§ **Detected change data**
◆ ◆ ◆
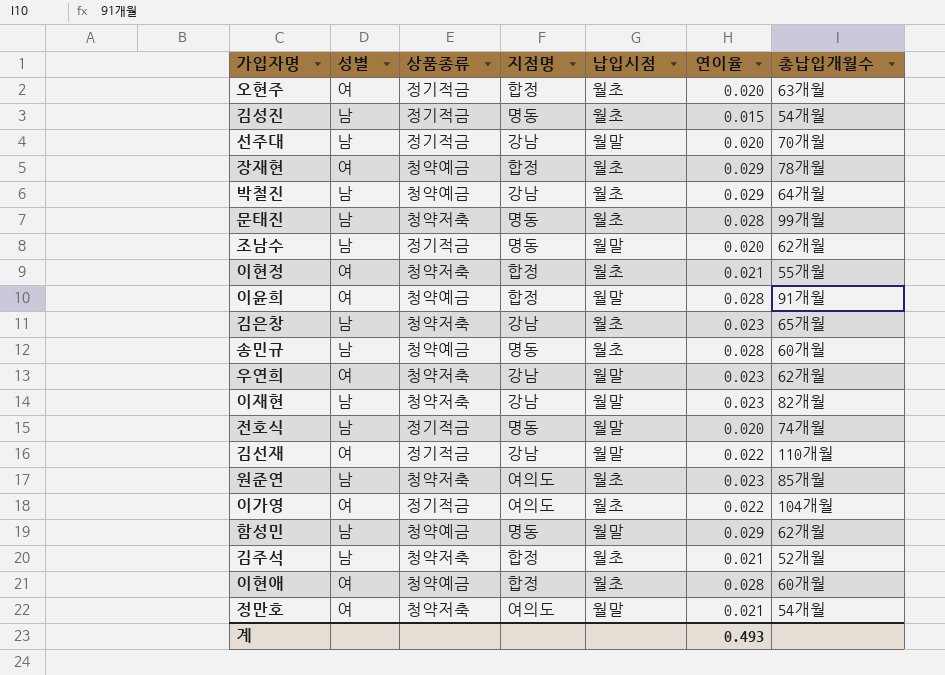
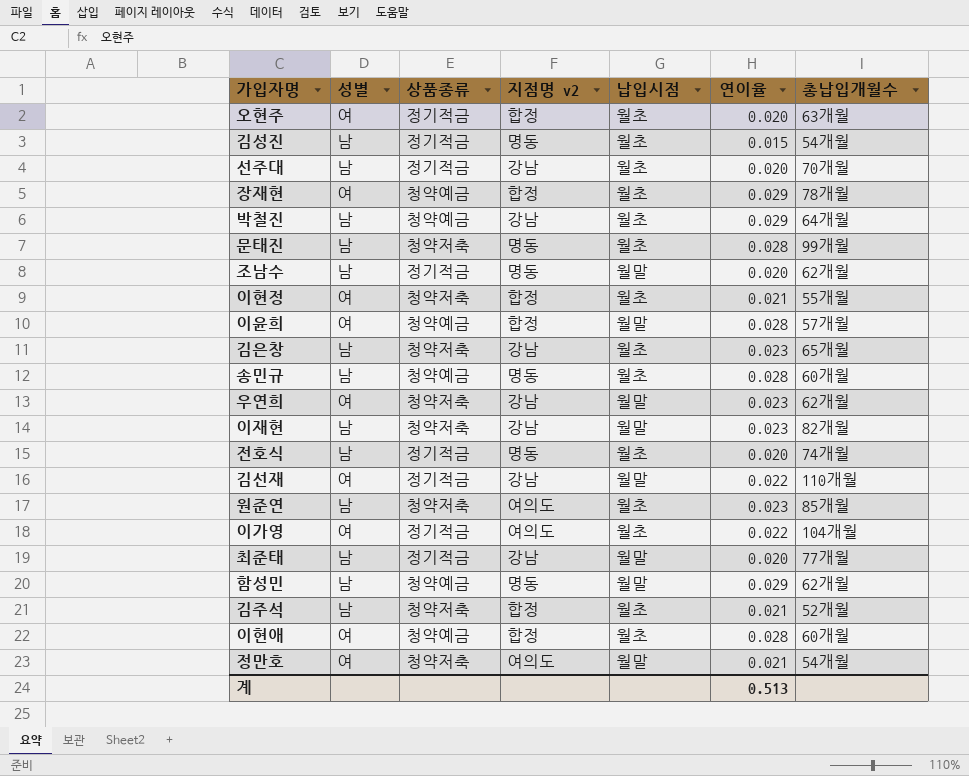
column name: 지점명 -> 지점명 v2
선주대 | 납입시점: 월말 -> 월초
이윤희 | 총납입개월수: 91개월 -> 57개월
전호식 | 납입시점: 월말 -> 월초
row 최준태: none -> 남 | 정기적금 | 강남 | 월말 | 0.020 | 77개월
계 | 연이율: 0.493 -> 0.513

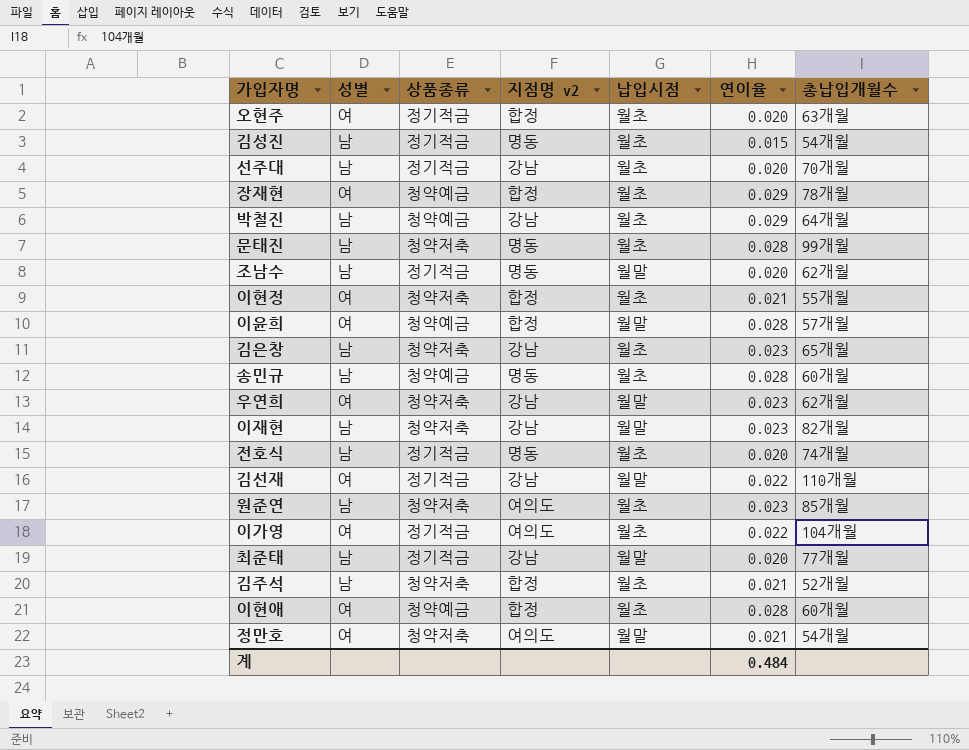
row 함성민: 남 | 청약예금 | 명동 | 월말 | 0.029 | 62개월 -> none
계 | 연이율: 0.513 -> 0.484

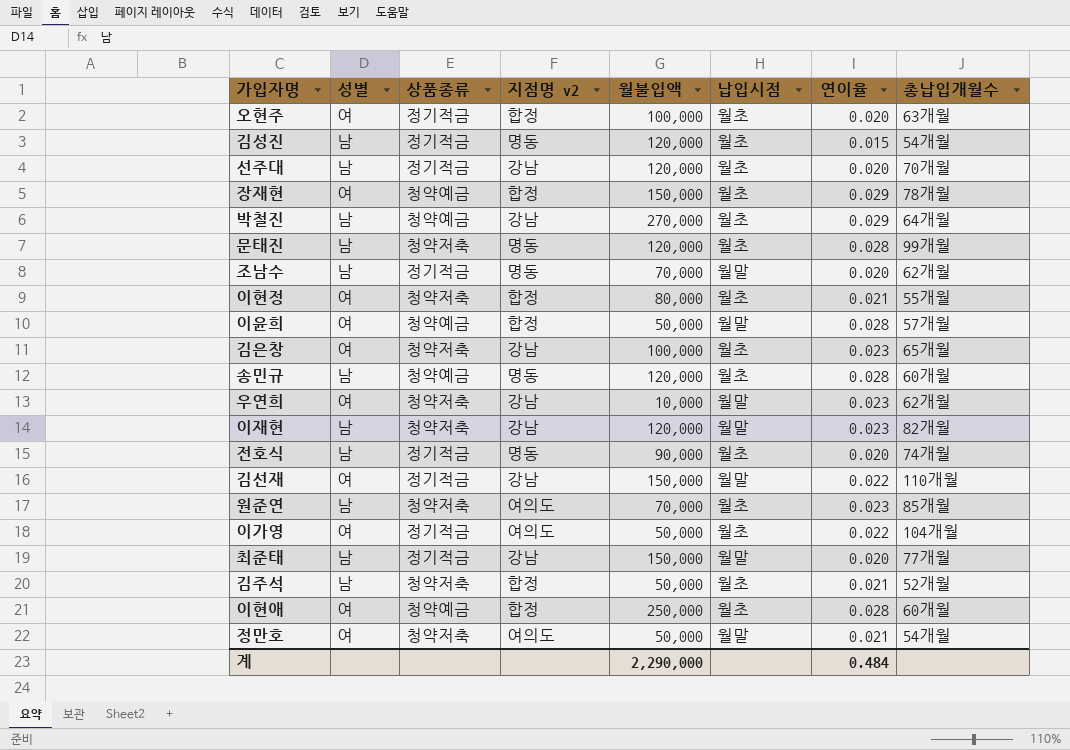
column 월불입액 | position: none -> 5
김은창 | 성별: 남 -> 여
◆ ◆ ◆
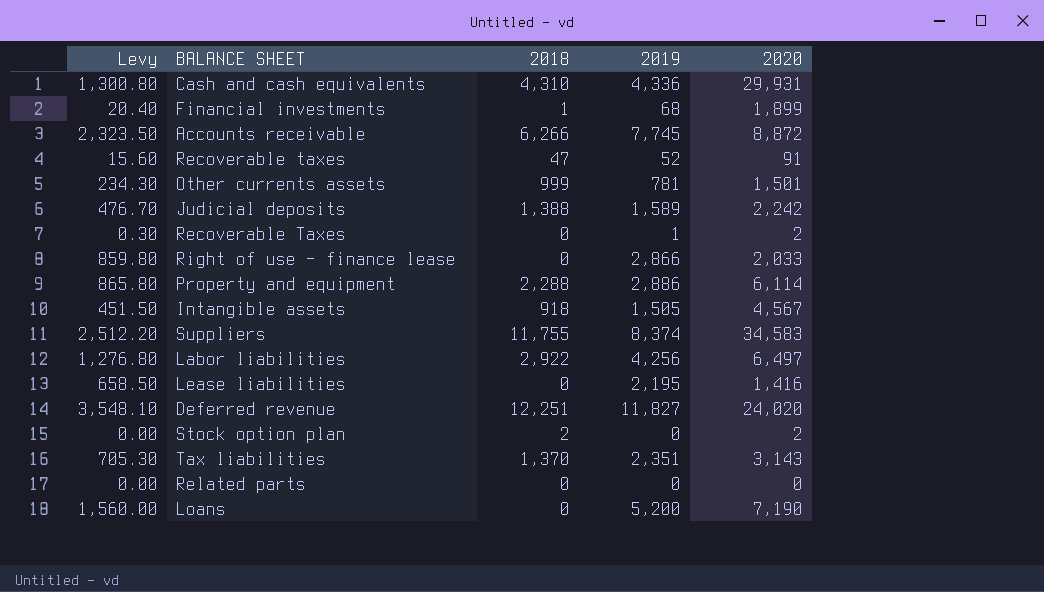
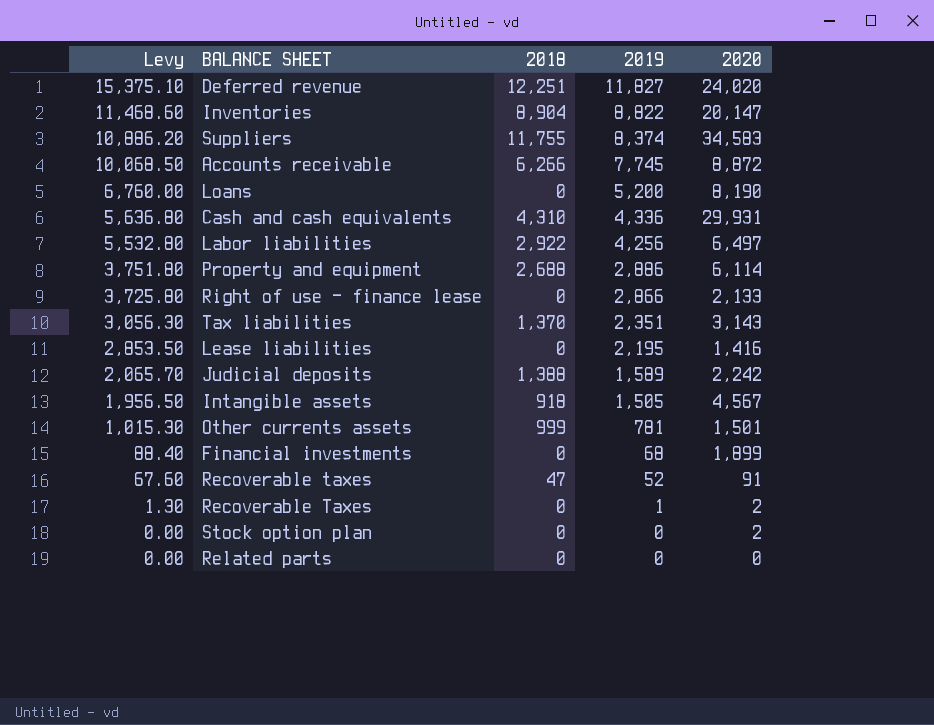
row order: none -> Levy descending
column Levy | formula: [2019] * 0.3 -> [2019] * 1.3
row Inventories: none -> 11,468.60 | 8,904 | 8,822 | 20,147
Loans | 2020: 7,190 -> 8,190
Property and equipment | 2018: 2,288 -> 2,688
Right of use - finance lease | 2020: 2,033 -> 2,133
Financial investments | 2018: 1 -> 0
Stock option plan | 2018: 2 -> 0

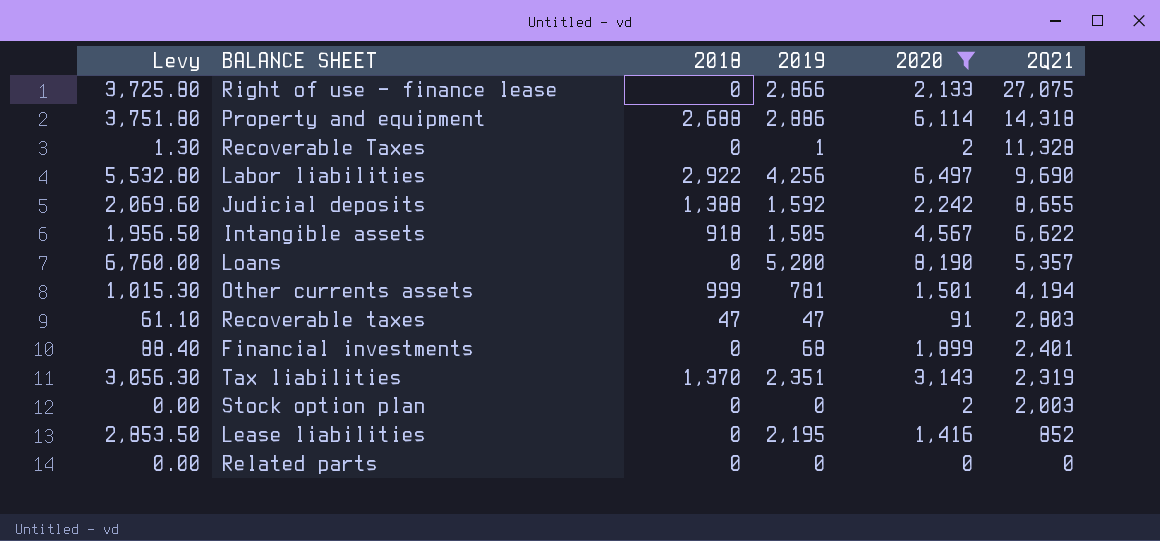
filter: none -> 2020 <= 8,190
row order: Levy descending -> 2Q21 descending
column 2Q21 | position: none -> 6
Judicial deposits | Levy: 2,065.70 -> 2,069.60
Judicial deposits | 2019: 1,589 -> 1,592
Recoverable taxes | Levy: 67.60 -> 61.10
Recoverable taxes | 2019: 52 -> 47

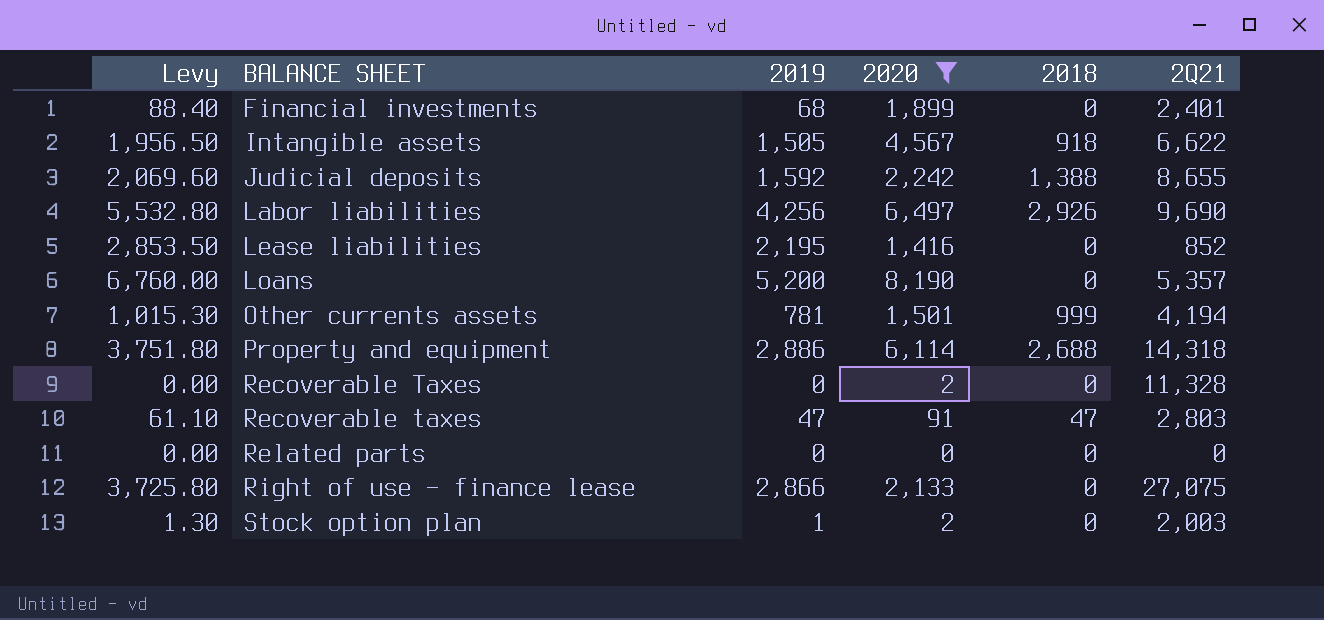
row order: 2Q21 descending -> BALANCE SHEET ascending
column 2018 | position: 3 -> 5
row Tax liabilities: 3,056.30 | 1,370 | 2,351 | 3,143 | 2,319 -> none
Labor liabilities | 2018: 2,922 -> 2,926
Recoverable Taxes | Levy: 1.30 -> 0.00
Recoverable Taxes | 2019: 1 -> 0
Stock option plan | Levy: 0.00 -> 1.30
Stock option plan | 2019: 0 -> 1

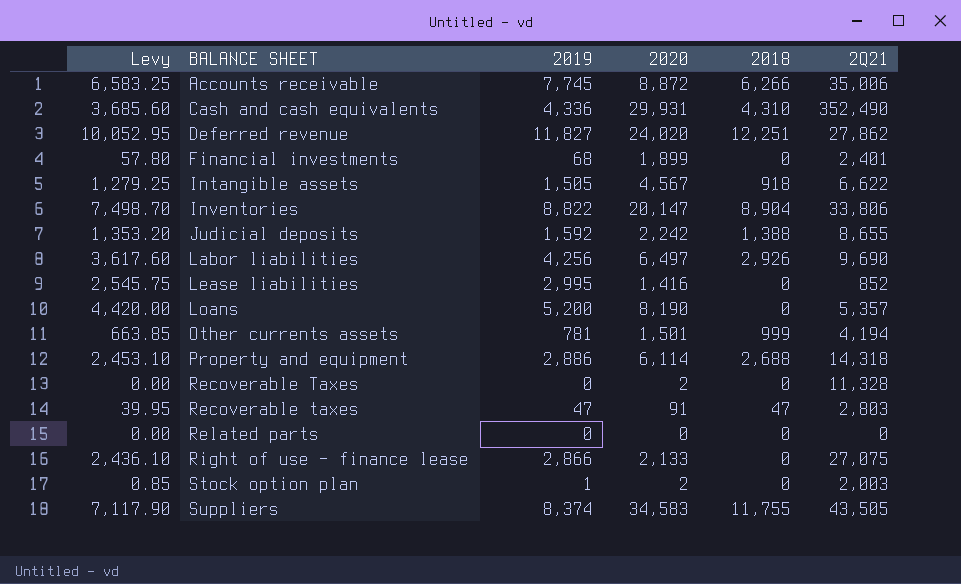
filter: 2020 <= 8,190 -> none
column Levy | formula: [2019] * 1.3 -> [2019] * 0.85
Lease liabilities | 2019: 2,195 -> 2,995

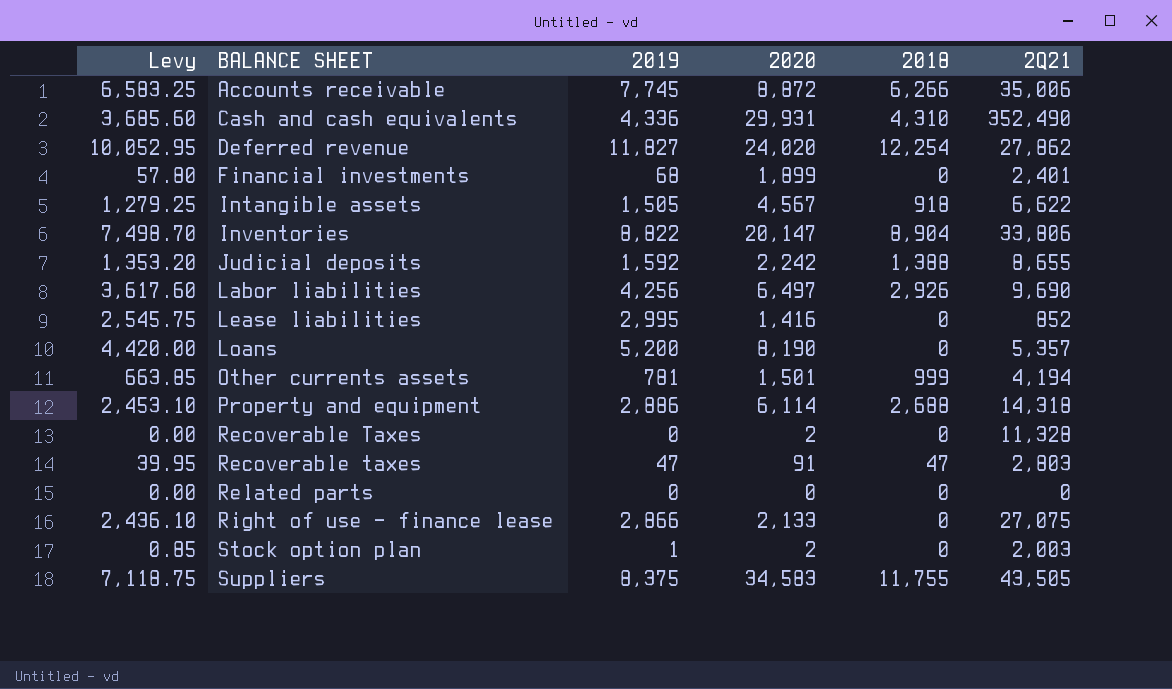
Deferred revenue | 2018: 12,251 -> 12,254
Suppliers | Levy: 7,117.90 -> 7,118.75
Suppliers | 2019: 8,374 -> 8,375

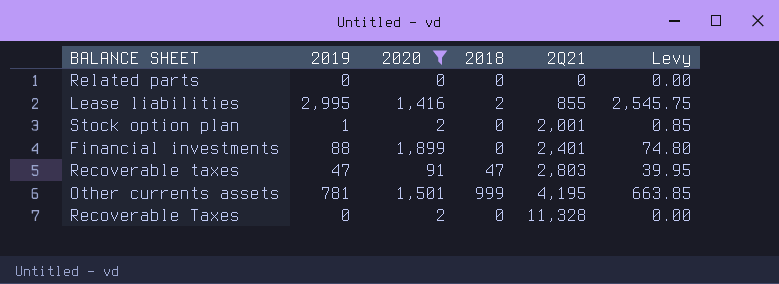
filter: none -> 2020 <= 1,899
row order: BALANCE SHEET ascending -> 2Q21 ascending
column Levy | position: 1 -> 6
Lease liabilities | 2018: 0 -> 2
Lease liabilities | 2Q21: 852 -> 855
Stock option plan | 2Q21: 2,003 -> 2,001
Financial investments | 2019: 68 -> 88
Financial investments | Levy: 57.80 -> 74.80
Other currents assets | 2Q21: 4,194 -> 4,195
◆ ◆ ◆
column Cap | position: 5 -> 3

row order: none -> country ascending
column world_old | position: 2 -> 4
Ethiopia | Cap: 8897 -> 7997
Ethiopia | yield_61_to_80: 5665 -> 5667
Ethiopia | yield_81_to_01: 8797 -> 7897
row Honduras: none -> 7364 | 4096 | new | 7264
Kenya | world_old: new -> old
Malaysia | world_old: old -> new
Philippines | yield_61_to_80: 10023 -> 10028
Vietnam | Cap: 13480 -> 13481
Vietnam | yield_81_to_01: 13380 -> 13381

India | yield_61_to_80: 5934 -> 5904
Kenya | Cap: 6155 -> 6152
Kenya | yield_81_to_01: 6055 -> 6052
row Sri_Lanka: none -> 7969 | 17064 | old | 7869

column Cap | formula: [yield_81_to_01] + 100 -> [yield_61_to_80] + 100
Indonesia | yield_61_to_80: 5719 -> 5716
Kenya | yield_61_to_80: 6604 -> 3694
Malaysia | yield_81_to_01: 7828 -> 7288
◆ ◆ ◆
Go over the entries above and tally the lines holding "Levy"; please answer with the number alone.

§ **Your solution**
11